To provide the best possible experience for our users without abusing their network connection or their hard drive, it’s time to put a spin on some classic best practices, experiment with media caching strategies, and play around with a few Cache API tricks that Service Workers have hidden up their sleeves.
All those lessons we learned optimizing web pages for dial-up became super-useful again when mobile took off, and they continue to be applicable in the work we do for a global audience today. Unreliable or high latency network connections are still the norm in many parts of the world, reminding us that it’s never safe to assume a technical baseline lifts evenly or in sync with its corresponding cutting edge. And that’s the thing about performance best practices: history has borne out that approaches that are good for performance now will continue being good for performance in the future.

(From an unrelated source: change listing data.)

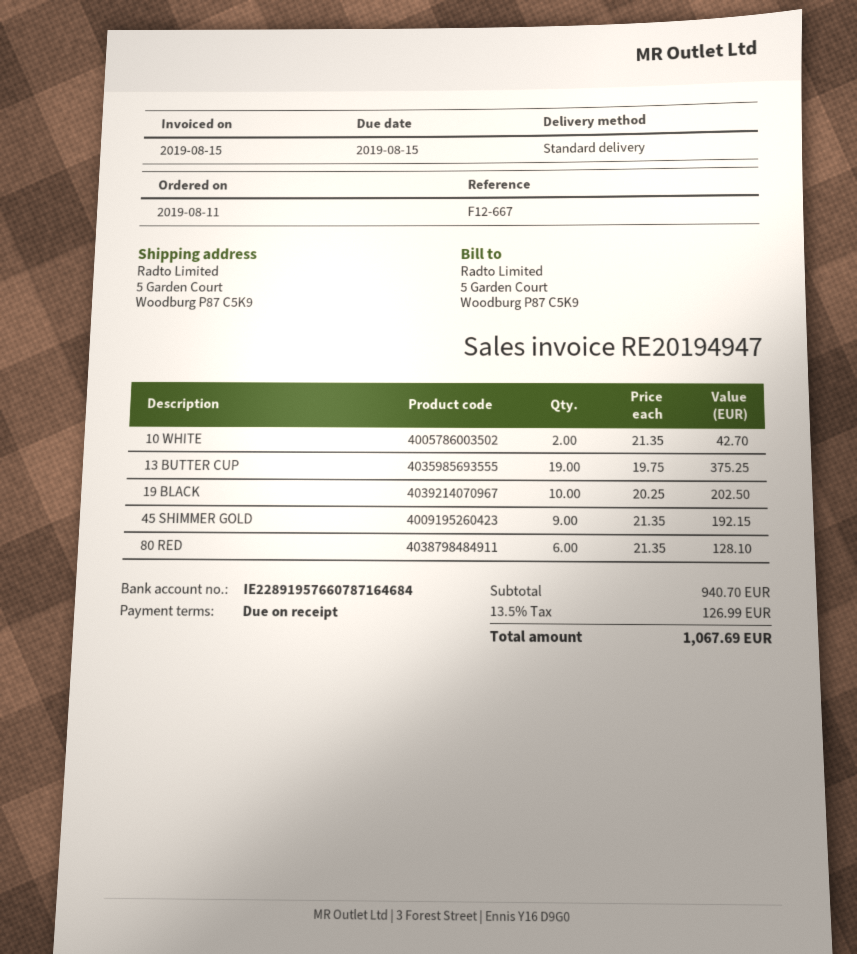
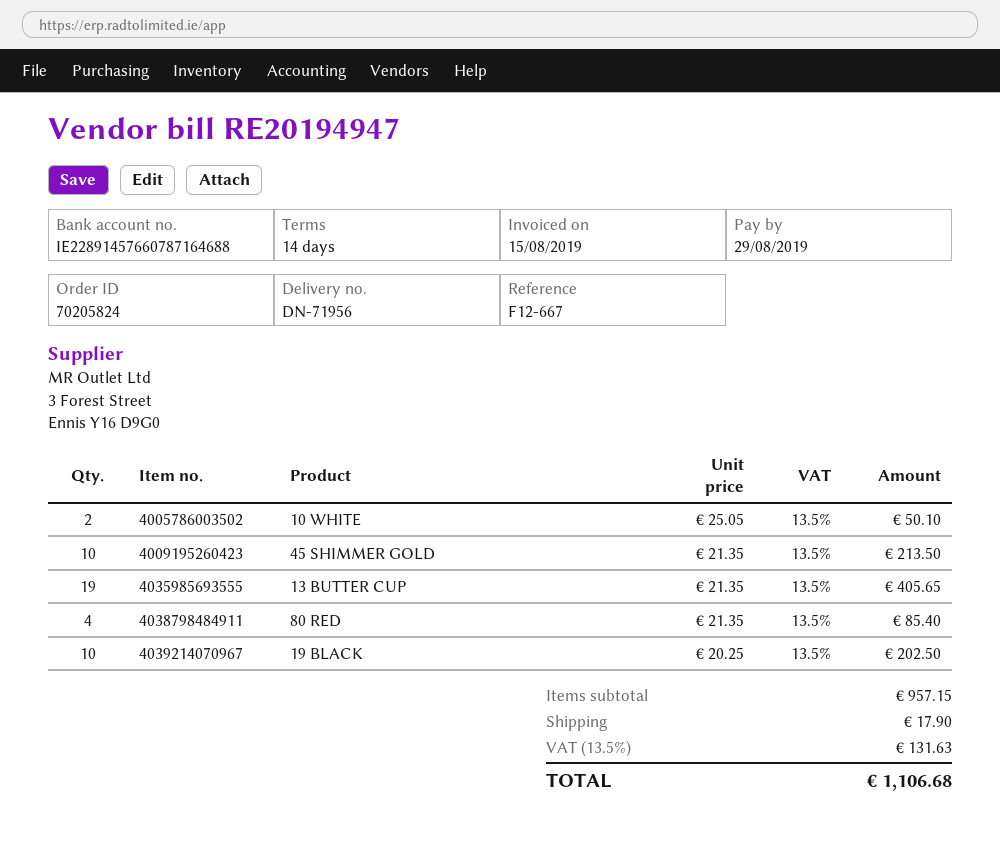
payment terms: on receipt -> 14 days
due date: 2019-08-15 -> 2019-08-29
bank account: IE22891957660787164684 -> IE22891457660787164688
10 WHITE: 2 x 21.35 = 42.70 -> 2 x 25.05 = 50.10
13 BUTTER CUP: 19 x 19.75 = 375.25 -> 19 x 21.35 = 405.65
45 SHIMMER GOLD: 9 x 21.35 = 192.15 -> 10 x 21.35 = 213.50
80 RED: 6 x 21.35 = 128.10 -> 4 x 21.35 = 85.40
subtotal: 940.70 -> 957.15
shipping: none -> 17.90
tax: 13.5% = 126.99 -> 13.5% = 131.63
total: 1067.69 -> 1106.68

Before the advent of Service Workers, we could provide some instructions to browsers with respect to how long they should cache a particular resource, but that was about it. Documents and assets downloaded to a user’s machine would be dropped into a directory on their hard drive. When the browser assembled a request for a particular document or asset, it would peek in the cache first to see if it already had what it needed to possibly avoid hitting the network.
We have considerably more control over network requests and the cache these days, but that doesn’t excuse us from being thoughtful about the resources on our web pages.
As I mentioned, the web today is lousy with media. Images and videos have become a dominant means of communication. They may convert well when it comes to sales and marketing, but they are hardly performant when it comes to download and rendering speed. With this in mind, each and every image (and video, etc.) should have to fight for its place on the page.
A few years back, a recipe of mine was included in a newspaper story on cooking with spirits (alcohol, not ghosts). I don’t subscribe to the print version of that paper, so when the article came out I went to the site to take a look at how it turned out. During a recent redesign, the site had decided to load all articles into a nearly full-screen modal viewbox layered on top of their homepage. This meant requesting the article required requests for all of the assets associated with the article page plus all the contents and assets for the homepage. Oh, and the homepage had video ads—plural. And, yes, they auto-played.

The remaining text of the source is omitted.